Tag-based monitoring of this kind helps prevent exploits like buffer overflows, out-of-bounds access and use-after-free. It offers an additional layer of defense together with other mitigations like ASLR, stack canaries and control flow integrity.
Security Attacks
Here we examine some representative attacks that exploit CPU vulnerabilities, and how the Cortex-A76 security features can help mitigate them.
Code Injection
Code injection attacks try to introduce and execute malicious payload code by hijacking control flow. Methods include stack/buffer overflows or corrupting function pointers.
Cortex-A76 pointer authentication forces attackers to correctly forge PAC values to redirect control flow. ASLR randomizes code locations to prevent executing injected payloads. BTIs also protect valid branch targets from unauthorized redirection.
Return Oriented Programming
ROP attacks chain together short instruction sequences ending in return instructions. The Cortex-A76 uses pointer authentication to sign return addresses stored on the stack, defeating modified return targets.
ASLR randomization prevents finding useful ROP gadgets. BTIs mark valid return sites to detect illegal control transfers. Stack canaries can also detect stack tampering used in setting up ROP payloads.
Privilege Escalation
This attack tries to change execution privilege level in an unauthorized manner. Malware may exploit bugs or misconfigurations to gain elevated OS privileges.
TrustZone provides isolation between the secure and normal worlds, preventing privilege escalation across worlds. EL3 is the highest exception level controlling switches between worlds. Hypervisors can also constrain guest OS privileges.
Side Channel Attacks
Sensitive data like encryption keys can be stolen by monitoring side channels like power usage, electro-magnetic leaks or timing. This allows decryption without directly accessing the keys.
The Cortex-A76 implements features to make side channel attacks more difficult. Cache ways can be partitioned to avoid data leakage between tasks via shared cache state. Cryptographic acceleration also reduces software side channels.
Security Development Guidelines
Here are some key guidelines for building secure software using capabilities offered by the Cortex-A76 and related Arm technologies:
- Utilize TrustZone to isolate sensitive processing in the secure world. Restrict interactions across worlds.
- Enable secure boot with verified firmware images to protect the bootchain.
- Implement pointer authentication and ASLR for runtime application protection.
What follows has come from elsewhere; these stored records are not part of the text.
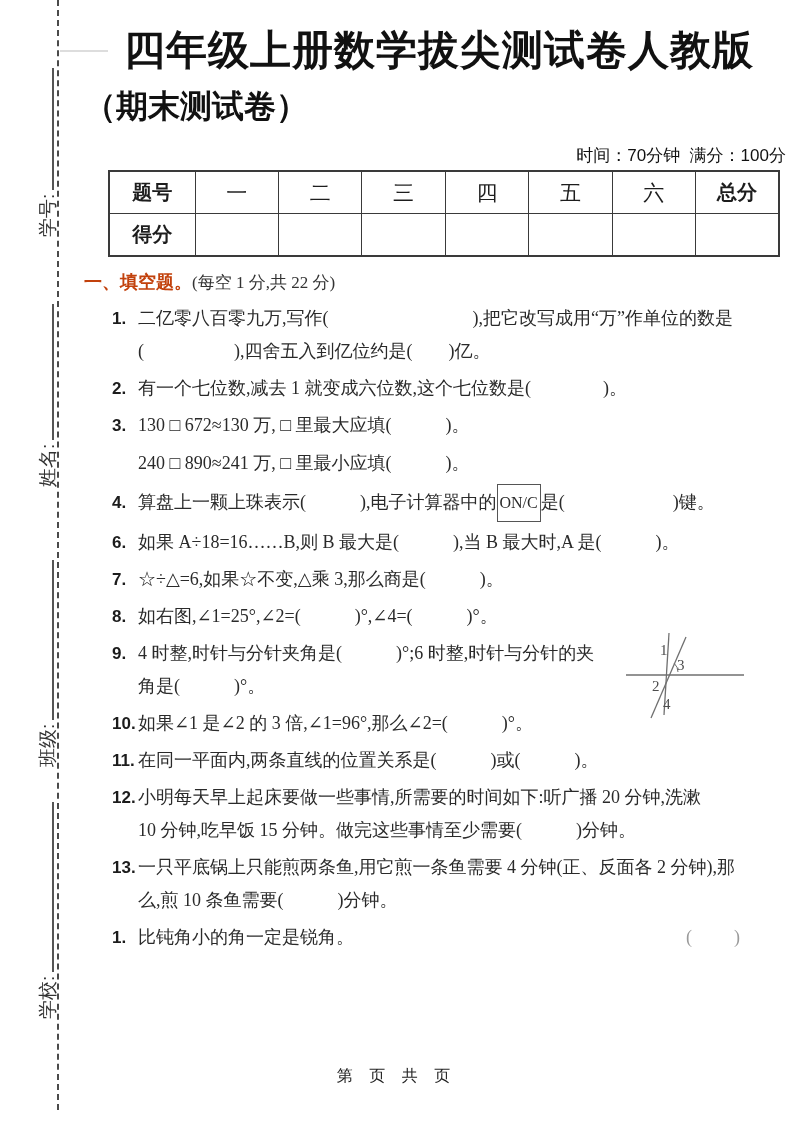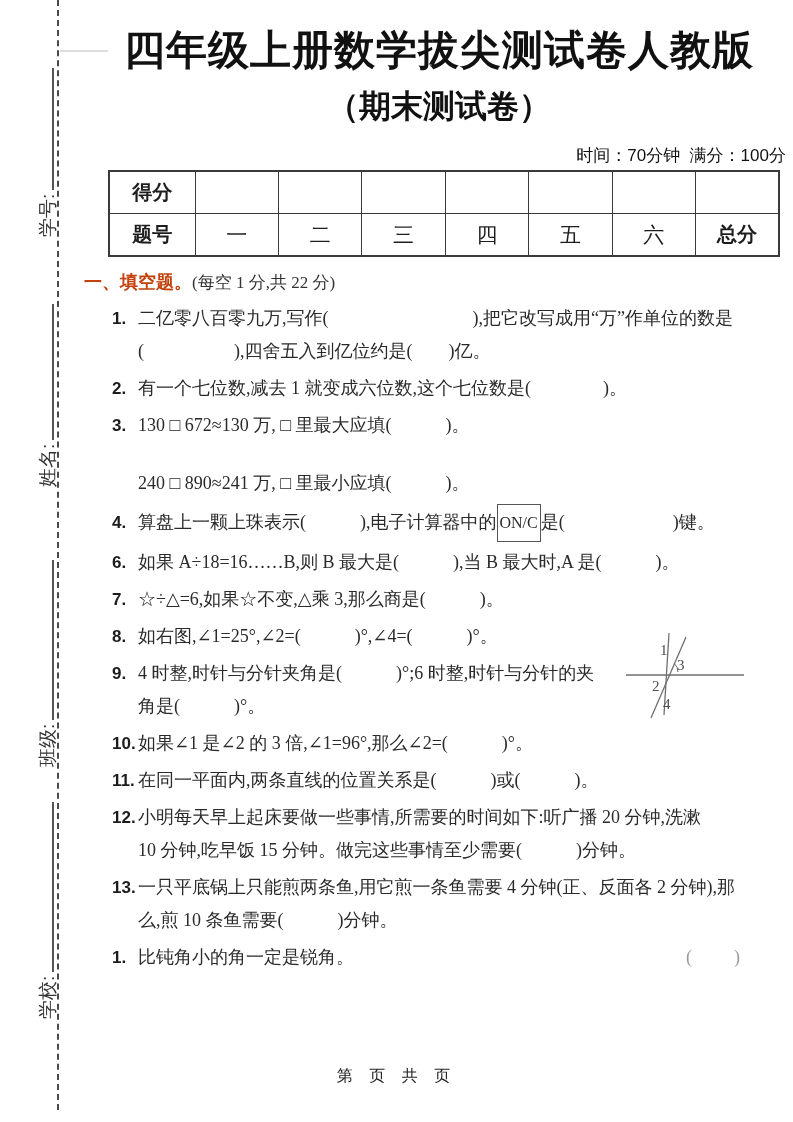--- a/index.html
+++ b/index.html
@@ -46,7 +46,7 @@
     letter-spacing: 1px;
   }
   .subtitle {
-    margin-top: 12px; text-align: center;
+    margin-top: 12px; 
     font-family: Liberation Sans, sans-serif;
     font-weight: 700; font-size: 32px; line-height: 40px; color: #111;
   }

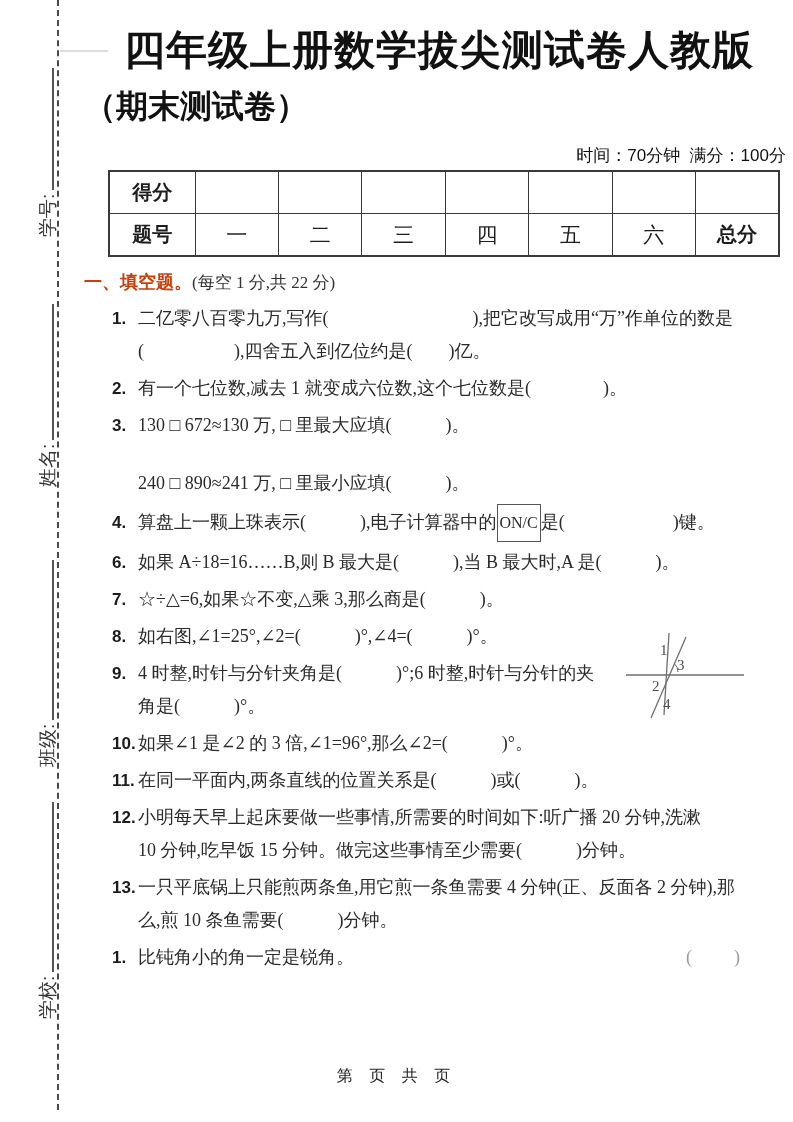--- a/index.html
+++ b/index.html
@@ -160,16 +160,6 @@
         </colgroup>
       <tbody>
           <tr>
-        <td class="hd">得分</td>
-        <td></td>
-        <td></td>
-        <td></td>
-        <td></td>
-        <td></td>
-        <td></td>
-        <td></td>
-      </tr>
-      <tr>
         <td class="hd">题号</td>
         <td>一</td>
         <td>二</td>
@@ -178,6 +168,16 @@
         <td>五</td>
         <td>六</td>
         <td class="hd">总分</td>
+      </tr>
+      <tr>
+        <td class="hd">得分</td>
+        <td></td>
+        <td></td>
+        <td></td>
+        <td></td>
+        <td></td>
+        <td></td>
+        <td></td>
       </tr>
     </tbody>
       </table>

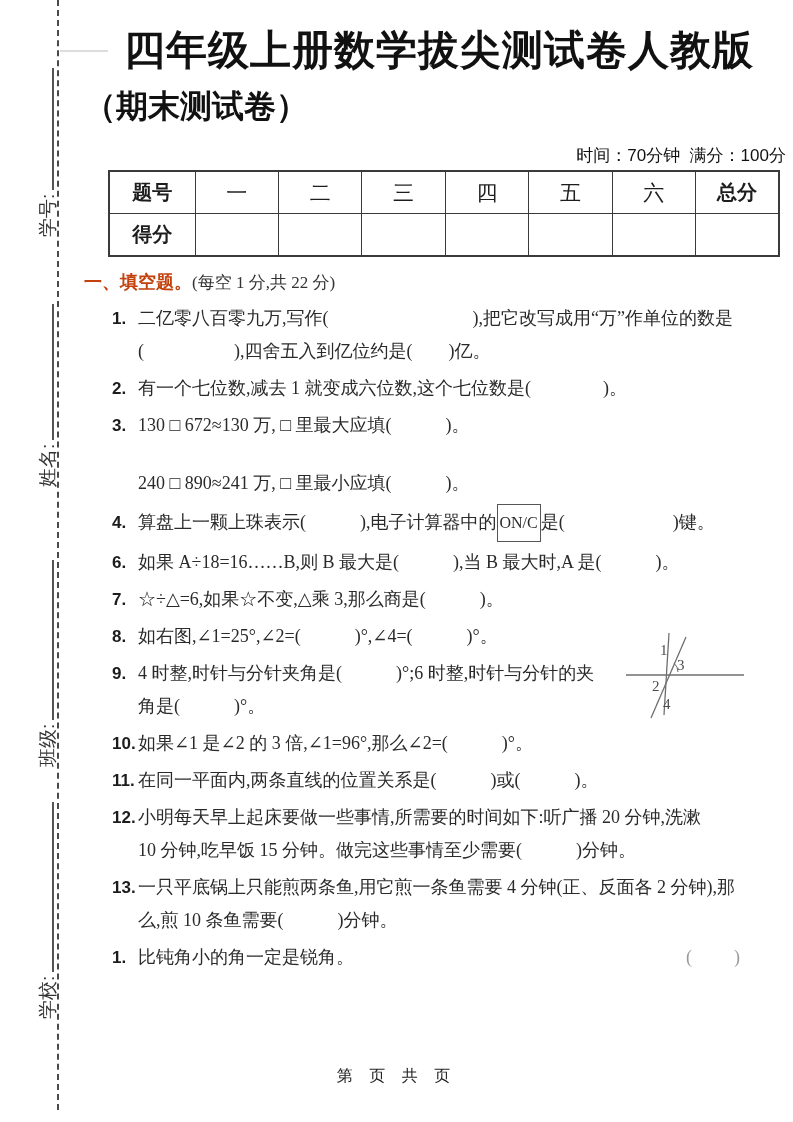--- a/index.html
+++ b/index.html
@@ -90,7 +90,7 @@
     font-family: "Liberation Sans", "DejaVu Sans", sans-serif;
     font-size: 17px;
   }
-  .gap-after { margin-bottom: 25px; }
+  .gap-after { margin-bottom: 5px; }
   .key-box {
     display: inline-block;
     border: 1px solid #555;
- Use branch target indicators as an additional control flow integrity defense.
- Leverage cryptographic extensions for efficient crypto and memory tagging.
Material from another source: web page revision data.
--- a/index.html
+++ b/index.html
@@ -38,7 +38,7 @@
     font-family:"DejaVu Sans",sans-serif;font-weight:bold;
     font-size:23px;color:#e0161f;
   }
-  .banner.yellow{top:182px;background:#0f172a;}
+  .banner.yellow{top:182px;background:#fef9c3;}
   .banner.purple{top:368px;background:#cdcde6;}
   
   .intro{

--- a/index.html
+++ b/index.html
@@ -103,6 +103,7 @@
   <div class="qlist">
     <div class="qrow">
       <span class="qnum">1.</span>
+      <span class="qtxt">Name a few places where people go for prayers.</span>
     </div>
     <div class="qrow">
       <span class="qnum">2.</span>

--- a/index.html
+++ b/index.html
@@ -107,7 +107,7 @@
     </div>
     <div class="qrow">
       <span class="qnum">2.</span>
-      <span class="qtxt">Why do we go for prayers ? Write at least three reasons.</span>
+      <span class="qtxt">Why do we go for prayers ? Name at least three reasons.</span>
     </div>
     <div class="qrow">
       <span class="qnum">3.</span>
- Partition system resources like caches to prevent side channel leaks across tasks.
- Adopt safe programming languages (Rust, Swift) to limit memory safety issues.
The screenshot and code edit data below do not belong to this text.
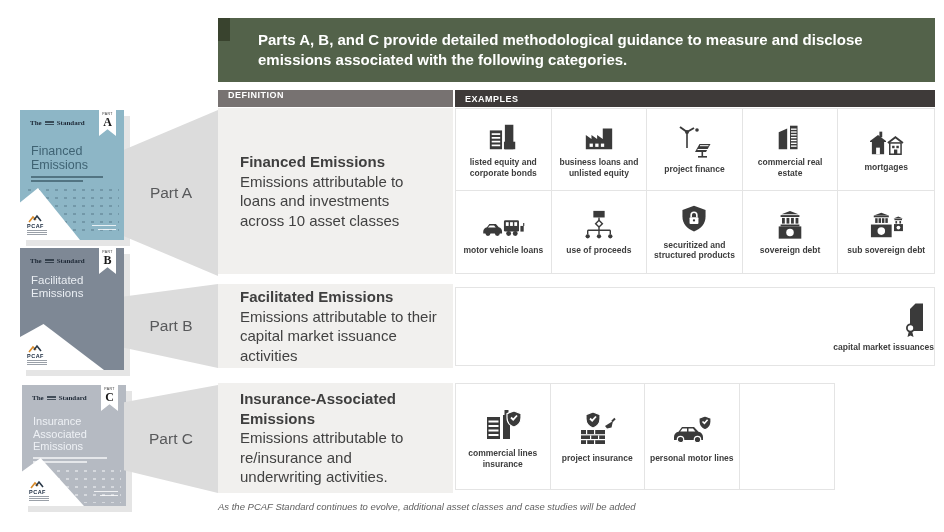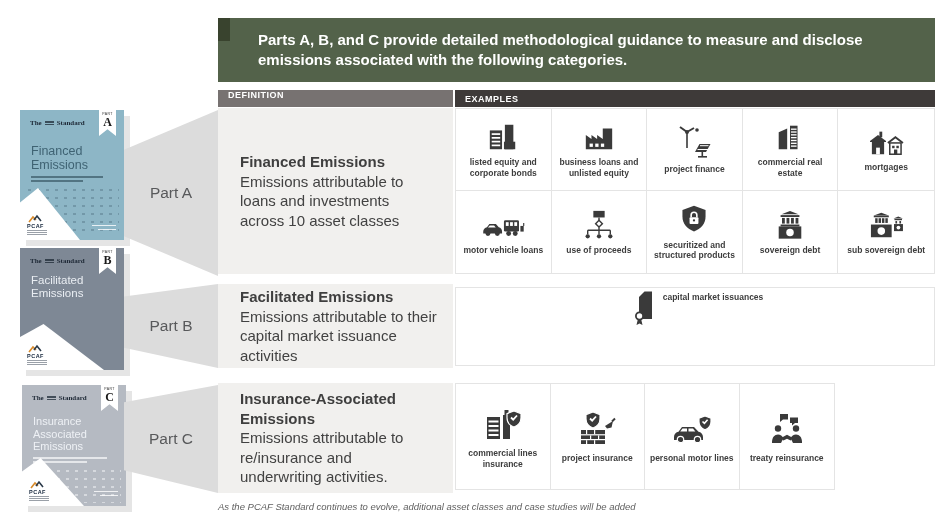--- a/index.html
+++ b/index.html
@@ -38,8 +38,8 @@
   .grid-c .tile:nth-child(4){border-right:none;}
   .tilelabel{font-size:8.5px;font-weight:bold;color:#3d3d3d;text-align:center;line-height:1.2;margin-top:4px;}
   .box-b{position:absolute;left:455px;top:287px;width:480px;height:79px;background:#fff;
-         border:1px solid #e4e4e4;box-sizing:border-box;display:flex;flex-direction:row;
-         align-items:flex-start;justify-content:center;}
+         border:1px solid #e4e4e4;box-sizing:border-box;display:flex;flex-direction:column;
+         align-items:flex-end;justify-content:center;}
   
   .trap{position:absolute;left:124px;width:94px;background:#dcdcdc;display:flex;align-items:center;
         justify-content:center;}

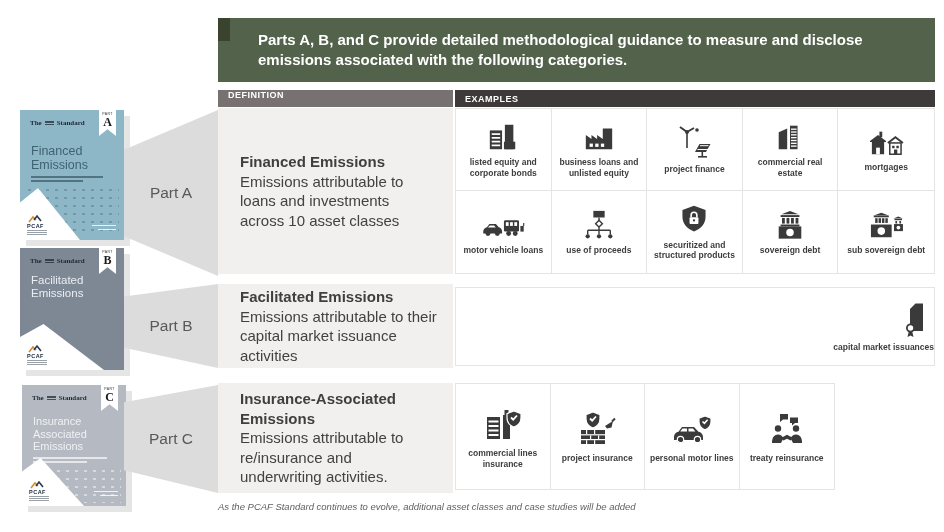--- a/index.html
+++ b/index.html
@@ -423,18 +423,6 @@
       </svg>
       <span class="tilelabel">personal motor lines</span>
     </div>
-    <div class="tile">
-      <svg width="38" height="40" viewBox="0 0 38 36">
-        <path class="i" d="M12 3h8v5.5h-5L12 11z"></path>
-        <path class="i" d="M22 6.5h8V12h-3l-3 2.5V12h-2z"></path>
-        <circle class="i" cx="10" cy="17.5" r="3.2"></circle>
-          <circle class="i" cx="28" cy="17.5" r="3.2"></circle>
-        <path class="i" d="M4 31c0-4.8 2.6-7.6 6-7.6 2.4 0 4.4 1.4 5.4 3.8l-2.4 4.8H4z"></path>
-        <path class="i" d="M34 31c0-4.8-2.6-7.6-6-7.6-2.4 0-4.4 1.4-5.4 3.8l2.4 4.8H34z"></path>
-        <path class="i" d="M13 27l6-3.2 6 3.2-2.4 2.6-3.6-1.9-3.6 1.9z"></path>
-      </svg>
-      <span class="tilelabel">treaty reinsurance</span>
-    </div>
   </div>
 
   <div class="footnote">As the PCAF Standard continues to evolve, additional asset classes and case studies will be added</div>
- Employ other techniques like stack canaries, sanitizers and fuzzing to catch bugs.
A defense-in-depth approach across hardware, OS, libraries and application layers is key to building robust systems resilient to attack.
Conclusion
The Cortex-A76 provides modern security capabilities to enable safe computing on ARM-based systems. Pointer authentication thwarts control flow attacks. TrustZone and TEEs facilitate trusted code execution. Cryptographic and memory tagging extensions assist in data protection.
These CPU features establish a hardware root of trust to build secure platforms. Software has to leverage the capabilities correctly via secure development practices. A layered security approach offers the best protection against vulnerabilities and malicious exploitation.